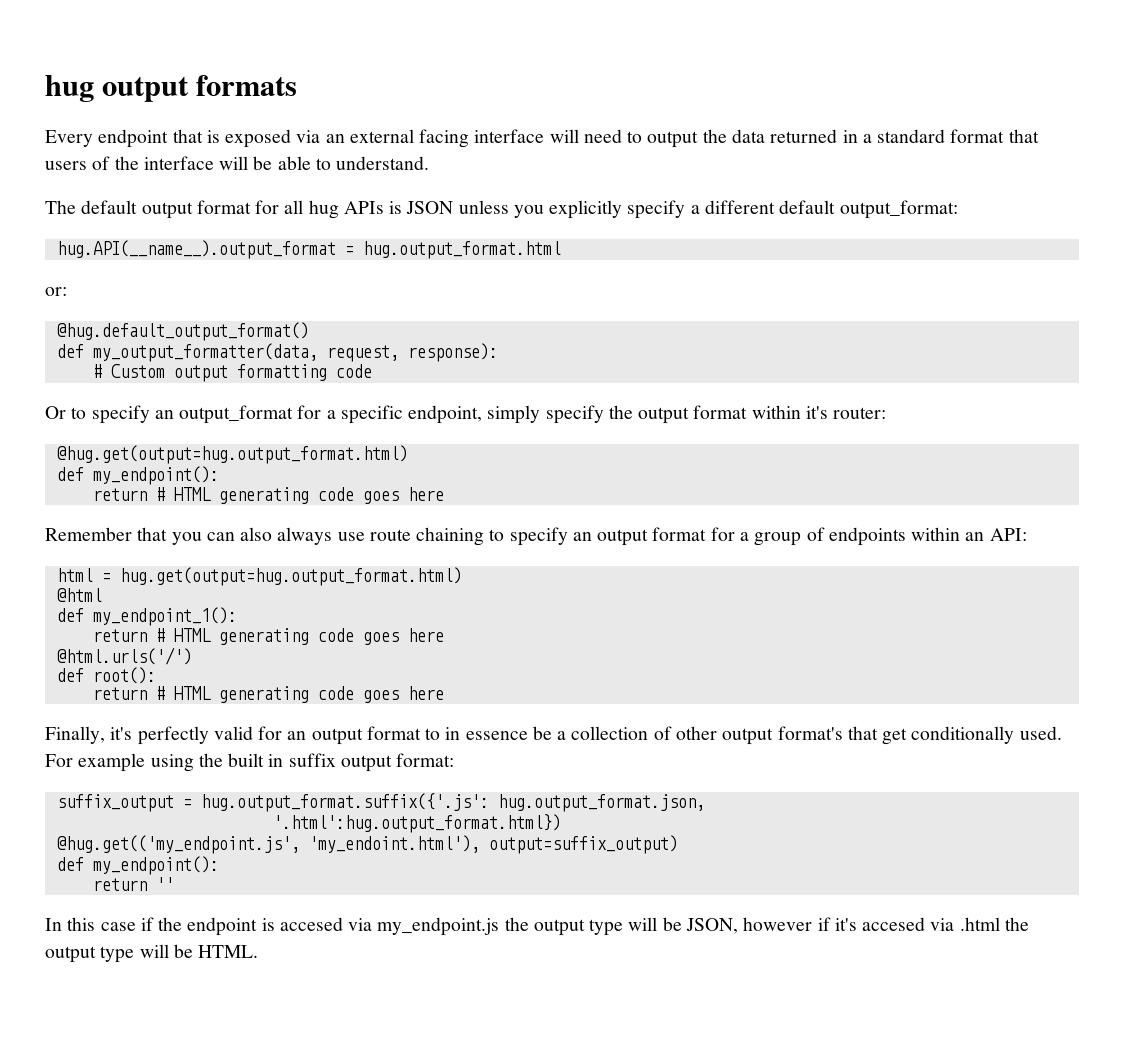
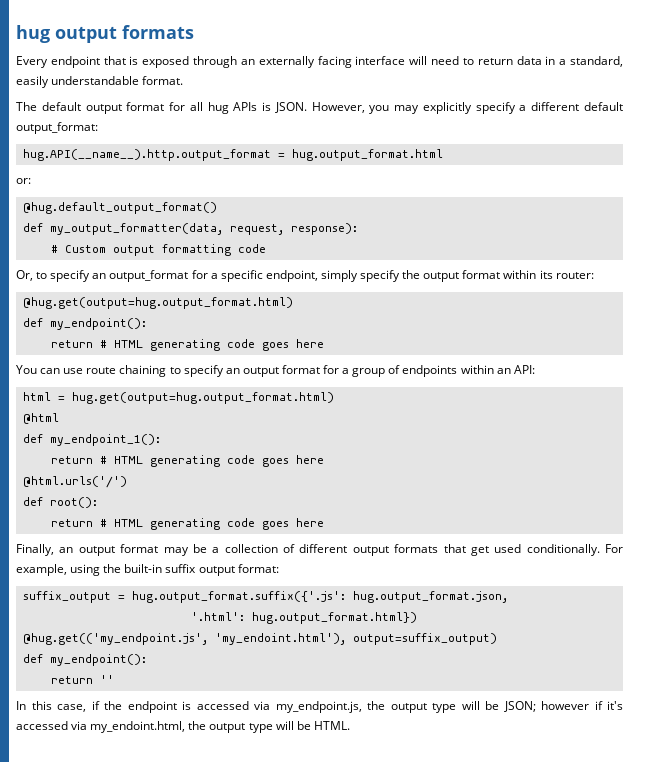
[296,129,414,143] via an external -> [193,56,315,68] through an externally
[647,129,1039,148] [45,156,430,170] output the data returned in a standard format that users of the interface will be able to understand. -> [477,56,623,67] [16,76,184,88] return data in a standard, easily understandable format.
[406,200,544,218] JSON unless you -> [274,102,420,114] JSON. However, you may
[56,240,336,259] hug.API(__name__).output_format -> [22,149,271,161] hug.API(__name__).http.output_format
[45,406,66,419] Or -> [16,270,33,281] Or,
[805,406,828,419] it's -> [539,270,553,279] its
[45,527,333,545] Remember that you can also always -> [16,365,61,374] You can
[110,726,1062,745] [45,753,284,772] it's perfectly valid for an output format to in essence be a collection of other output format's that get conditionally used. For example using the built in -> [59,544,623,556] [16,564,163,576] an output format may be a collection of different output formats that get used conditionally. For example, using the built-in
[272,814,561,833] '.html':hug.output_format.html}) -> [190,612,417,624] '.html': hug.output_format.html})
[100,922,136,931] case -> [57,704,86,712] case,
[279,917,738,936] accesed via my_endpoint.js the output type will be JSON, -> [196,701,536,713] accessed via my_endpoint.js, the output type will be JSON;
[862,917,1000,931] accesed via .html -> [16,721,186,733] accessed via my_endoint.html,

####################

Would you retype exactly the lines above, from the line with "[647,129,1039,148] [45,156,430,170] output" to the line with "[56,240,336,259] hug.API(__name__).output_format ->", with both end lines kept and nothing more?

* Result of this task:
[647,129,1039,148] [45,156,430,170] output the data returned in a standard format that users of the interface will be able to understand. -> [477,56,623,67] [16,76,184,88] return data in a standard, easily understandable format.
[406,200,544,218] JSON unless you -> [274,102,420,114] JSON. However, you may
[56,240,336,259] hug.API(__name__).output_format -> [22,149,271,161] hug.API(__name__).http.output_format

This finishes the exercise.